For older people and people with high comorbidity, CVD prediction using QRISK3 has poor to fair discrimination and calibration. Prediction in these subgroups was better after accounting for competing mortality risk (CRISK) and better again when an additional validated predictor of total mortality (mCCI) was including in the model (CRISK-CCI). Competing risk models such as CRISK-CCI should therefore be considered for predicting CVD risk among older and multimorbid populations, if external validation in other datasets confirms better performance. The impact of CRISK and CRISK-CCI on CVD risk prediction varies by gender and by level of predicted risk and therefore depends upon the risk threshold chosen to inform clinical decision making. In some circumstances (such as the youngest age groups at low risk of both CVD and non-CVD death), accounting for competing risk will likely make little difference to recommendations.
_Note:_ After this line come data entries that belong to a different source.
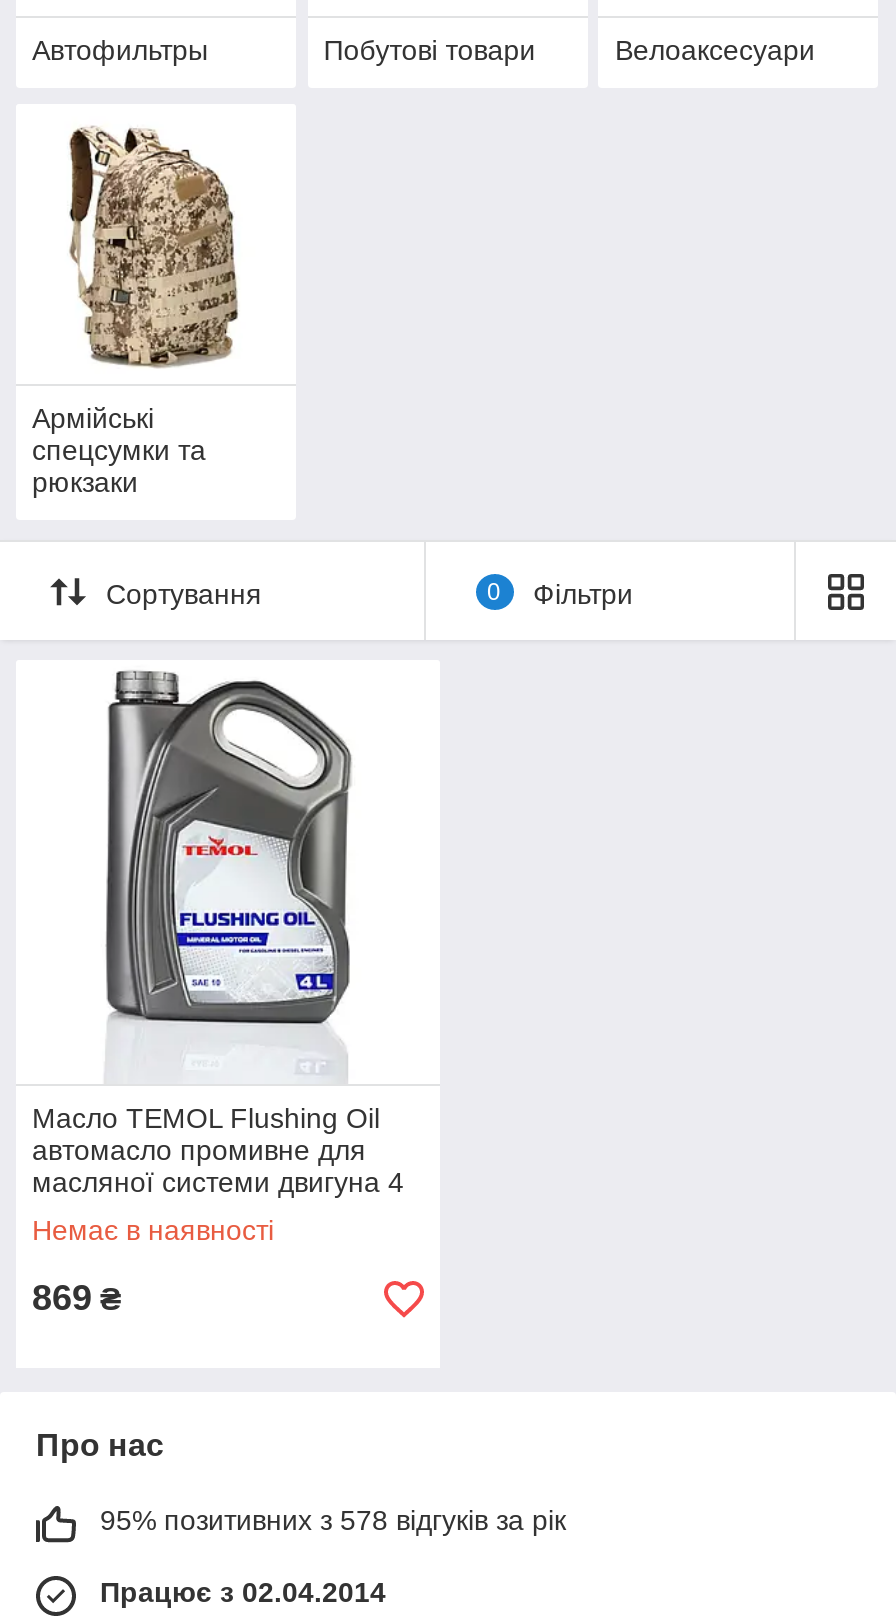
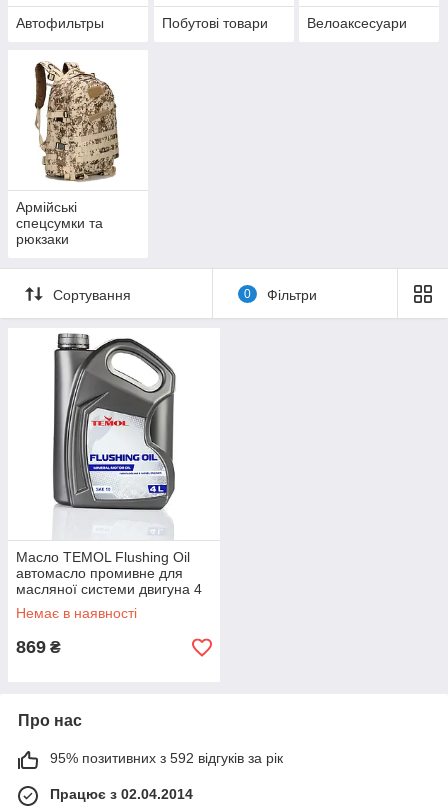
- 95% позитивних з 578 відгуків за рік
+ 95% позитивних з 592 відгуків за рік
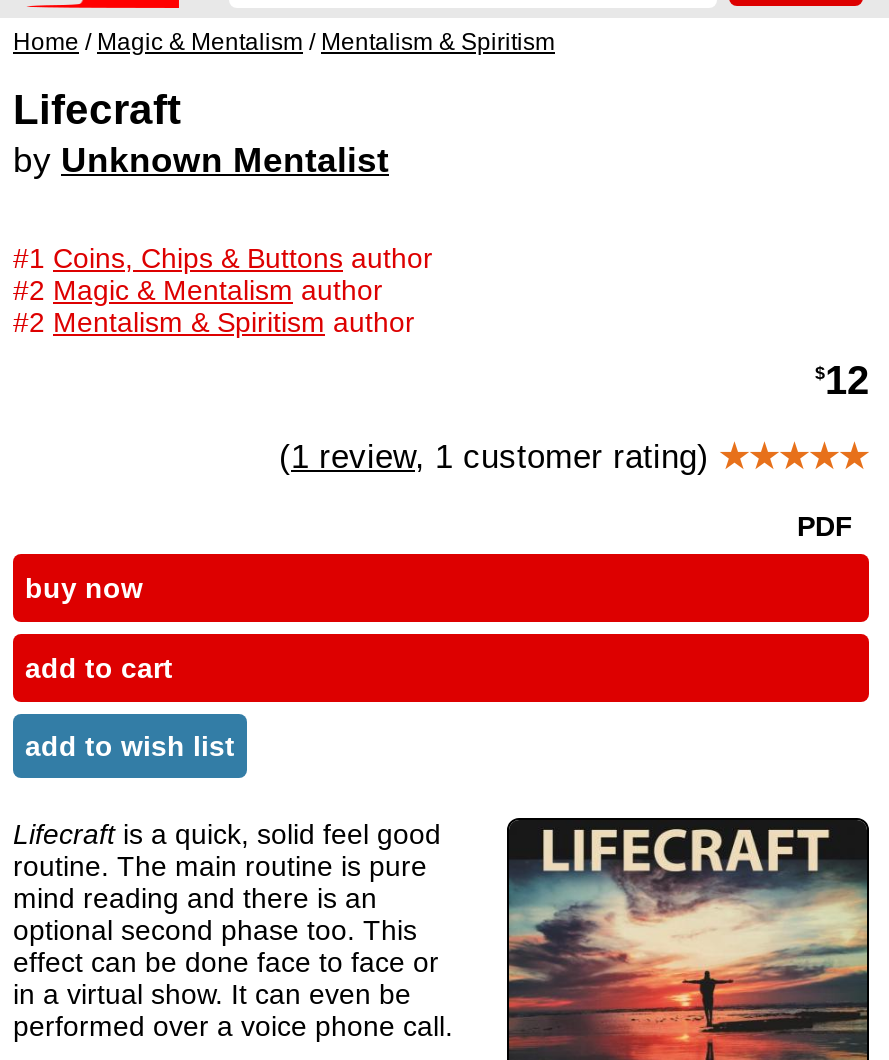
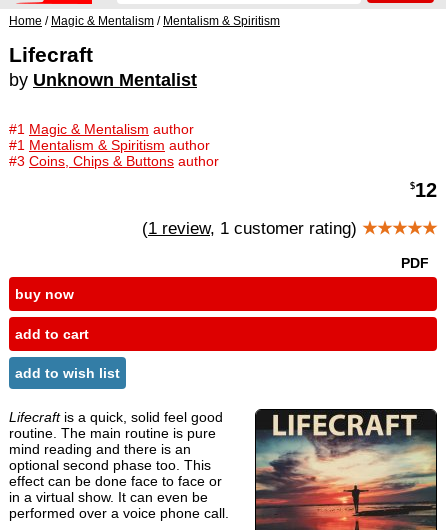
- #1 Coins, Chips & Buttons author
- #2 Magic & Mentalism author
- #2 Mentalism & Spiritism author
+ #1 Magic & Mentalism author
+ #1 Mentalism & Spiritism author
+ #3 Coins, Chips & Buttons author
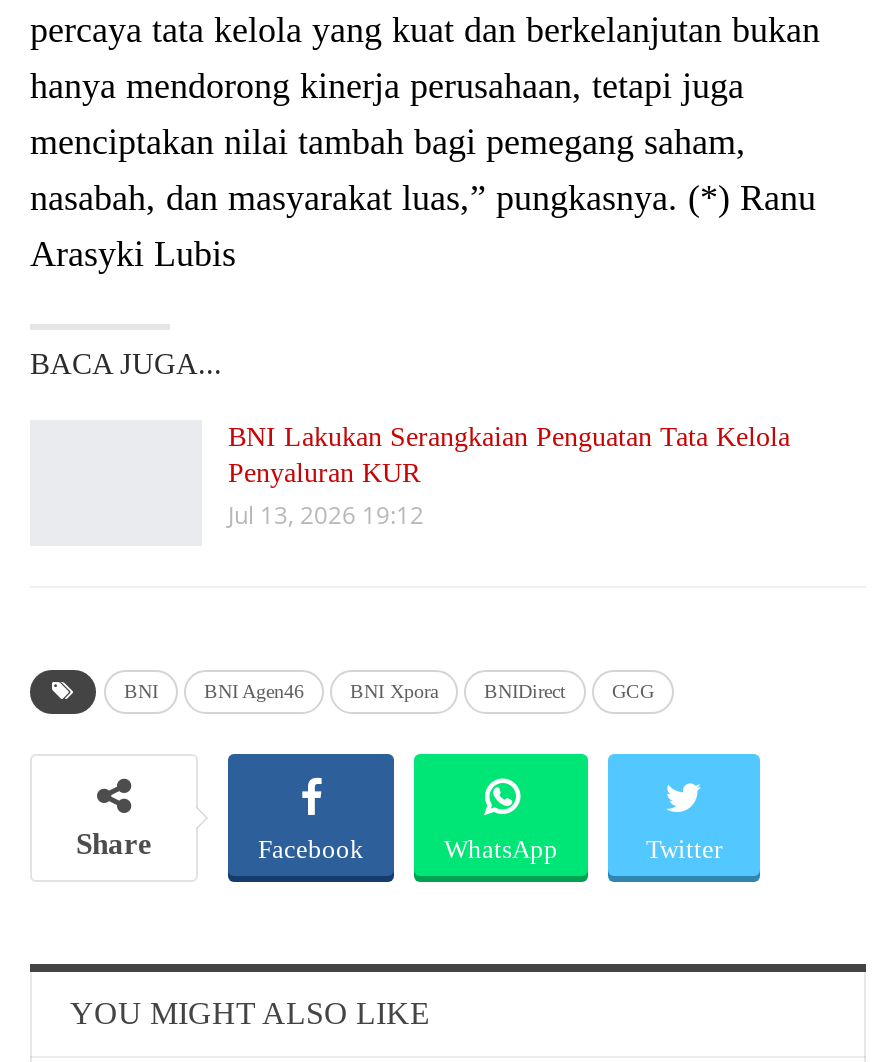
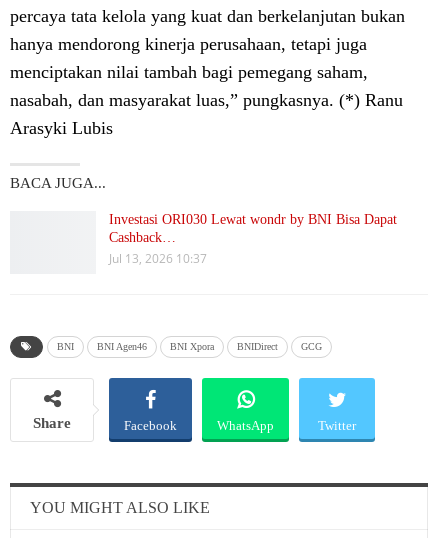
- BNI Lakukan Serangkaian Penguatan Tata Kelola
- Penyaluran KUR
- Jul 13, 2026 19:12
+ Investasi ORI030 Lewat wondr by BNI Bisa Dapat
+ Cashback…
+ Jul 13, 2026 10:37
However, we believe that observed differences in model performance and patient reclassification in people close to treatment thresholds are large enough that CVD prediction models should either account for competing risk or robustly justify why they do not. Whatever prediction model is used, clinicians still need to use their judgement in making treatment recommendations based on a consideration of individual life expectancy and comorbidity [28]. Selecting people for primary prevention treatment is important despite falling costs of statin therapy because patient preference, treatment disutility, and the risk of side effects, however small, remain important factors. Even if models have similar overall discrimination and calibration, we demonstrate that the choice of model will make a difference to the type of patients recommended for treatment around key risk thresholds. CRISK and CRISK-CCI recommended fewer patients for treatment overall and those recommended for treatment had a lower estimated NNT to prevent a new CVD event consistent with better targeting of treatment and in particular recommended more younger people and fewer older people for treatment.

Conclusions

We derived and validated a competing risk model to predict the 10-year risk of incident CVD events. CRISK and CRISK-CCI had similar discrimination to QRISK3 but were better calibrated, particularly among older people and those with non-CVD comorbidity. Overall, CRISK-CCI recommended fewer people for treatment, with a lower estimated NNT to prevent a CVD event. Clinicians should therefore consider using competing risk models for predicting new CVD events to guide primary prevention treatment decisions particularly in older people and those with non-CVD comorbidity.